DIRECTIONS:
Below are entries. Copy exactly the lines running from the line that holds "order number: W5685771 -> W5684740" to the line that holds "5 pari ženskih", with both ends included.

DATASET RECORDS:
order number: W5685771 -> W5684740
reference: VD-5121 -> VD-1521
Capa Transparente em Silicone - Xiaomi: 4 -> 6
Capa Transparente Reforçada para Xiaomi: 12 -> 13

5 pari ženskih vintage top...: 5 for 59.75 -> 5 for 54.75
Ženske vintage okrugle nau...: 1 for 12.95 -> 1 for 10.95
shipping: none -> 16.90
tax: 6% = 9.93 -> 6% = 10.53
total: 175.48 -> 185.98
--
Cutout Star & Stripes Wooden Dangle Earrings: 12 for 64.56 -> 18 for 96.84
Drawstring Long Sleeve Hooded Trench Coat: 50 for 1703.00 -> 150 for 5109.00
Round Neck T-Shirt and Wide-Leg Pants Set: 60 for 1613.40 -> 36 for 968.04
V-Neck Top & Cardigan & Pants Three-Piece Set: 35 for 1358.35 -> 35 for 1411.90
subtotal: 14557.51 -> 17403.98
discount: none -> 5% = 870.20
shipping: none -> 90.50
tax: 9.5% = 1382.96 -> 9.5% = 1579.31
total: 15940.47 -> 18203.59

TASK OUTPUT:
order number: W5685771 -> W5684740
reference: VD-5121 -> VD-1521
Capa Transparente em Silicone - Xiaomi: 4 -> 6
Capa Transparente Reforçada para Xiaomi: 12 -> 13

5 pari ženskih vintage top...: 5 for 59.75 -> 5 for 54.75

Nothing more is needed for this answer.